QASP: Add Security automation

[jpmckinney]

QASP already has the policy; this issue is about automating it.

Consider adding CodeQL workflows, e.g. https://github.com/open-contracting/ocdskit/security/code-scanning See also https://lgtm.com (https://blog.semmle.com/secure-software-github-semmle/)

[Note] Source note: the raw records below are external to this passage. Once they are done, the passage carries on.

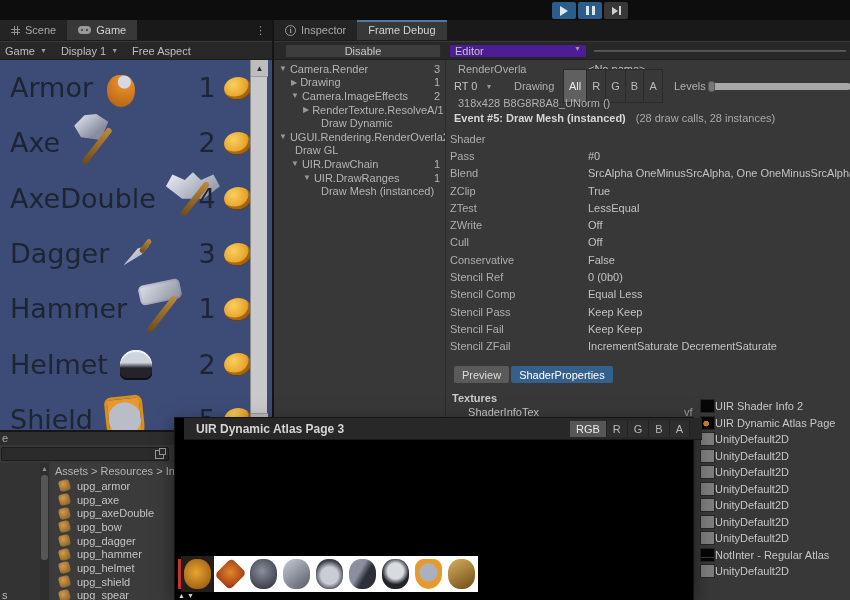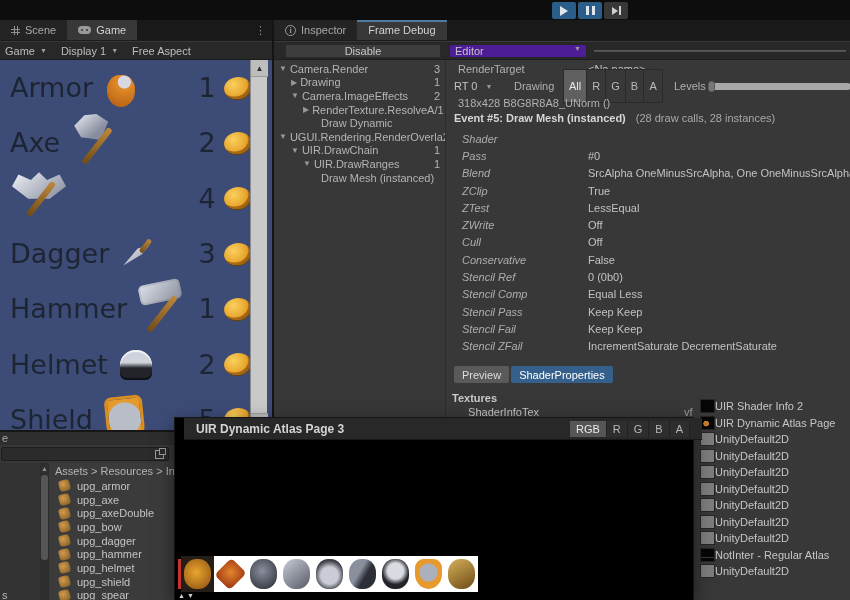"RenderTarget" span.d-label { text: RenderTarget -> RenderOverla }
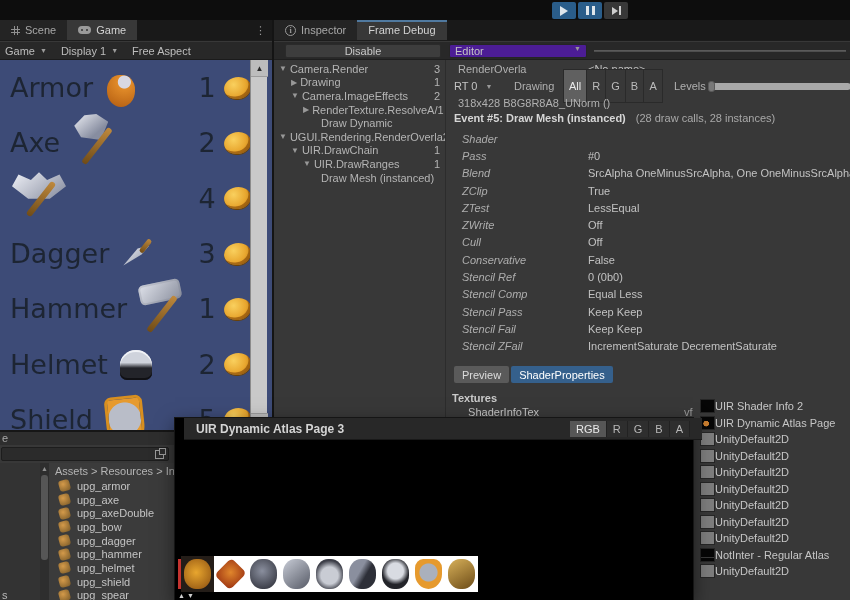"Shader" .pk { font-style: italic -> none; left: 16px -> 4px }
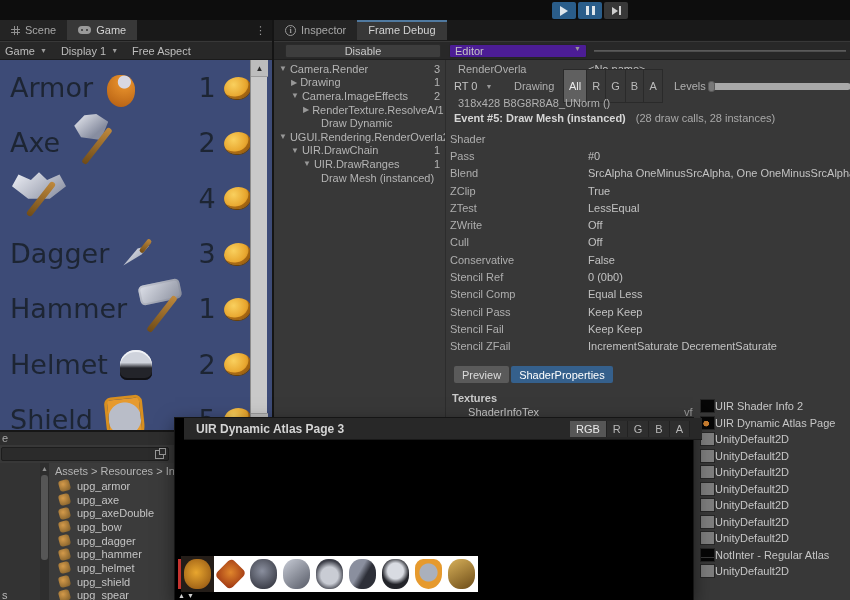"Draw GL" div.trow { html: none -> <div> <span></span> <span>Draw GL</span> <span></span> </div> }
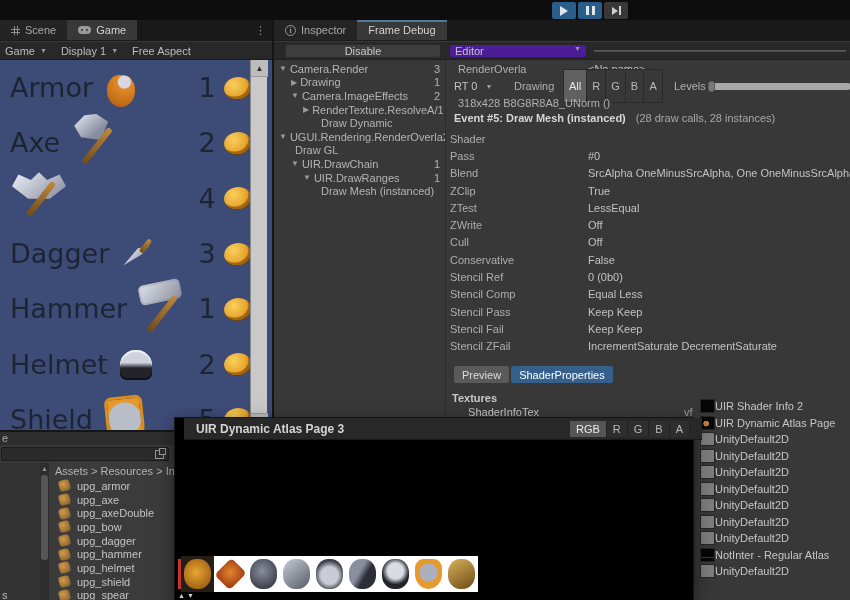"AxeDouble" span.gname { html: none -> <span>AxeDouble</span> }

Can also consider https://bandit.readthedocs.io/en/latest/ from PyCQA. 2024 update: now covered by ruff

---

From https://guides.18f.gov/derisking/qasp/

Deliverable	Performance Standard(s)	Acceptable Quality Level	Method of Assessment
Security	OWASP Application Security Verification Standard 4.0, Level 2	Code submitted must be free of medium- and high-level static and dynamic security vulnerabilities	Clean tests from a static testing SaaS (such as npm audit) and from ZAP, along with documentation explaining any false positives

QASP: https://docs.google.com/document/d/1s-PJSdX43_DMAcXYalG9Upm31XvWCp31j_QGCzFJ7qY/edit

[jpmckinney]

SSRF comes up in a few tools (Data Review Tool, Spoonbill).

To check for all requests across repositories:

\brequests\.(?!(adapters|codes|org)\b)[a-z]|\bsession\.(?!(add|commit|expire_all|flush|mount|query|rollback)\b)\w

I've added Security: comments (or .. attention:: docs mentioning SSRF) where relevant.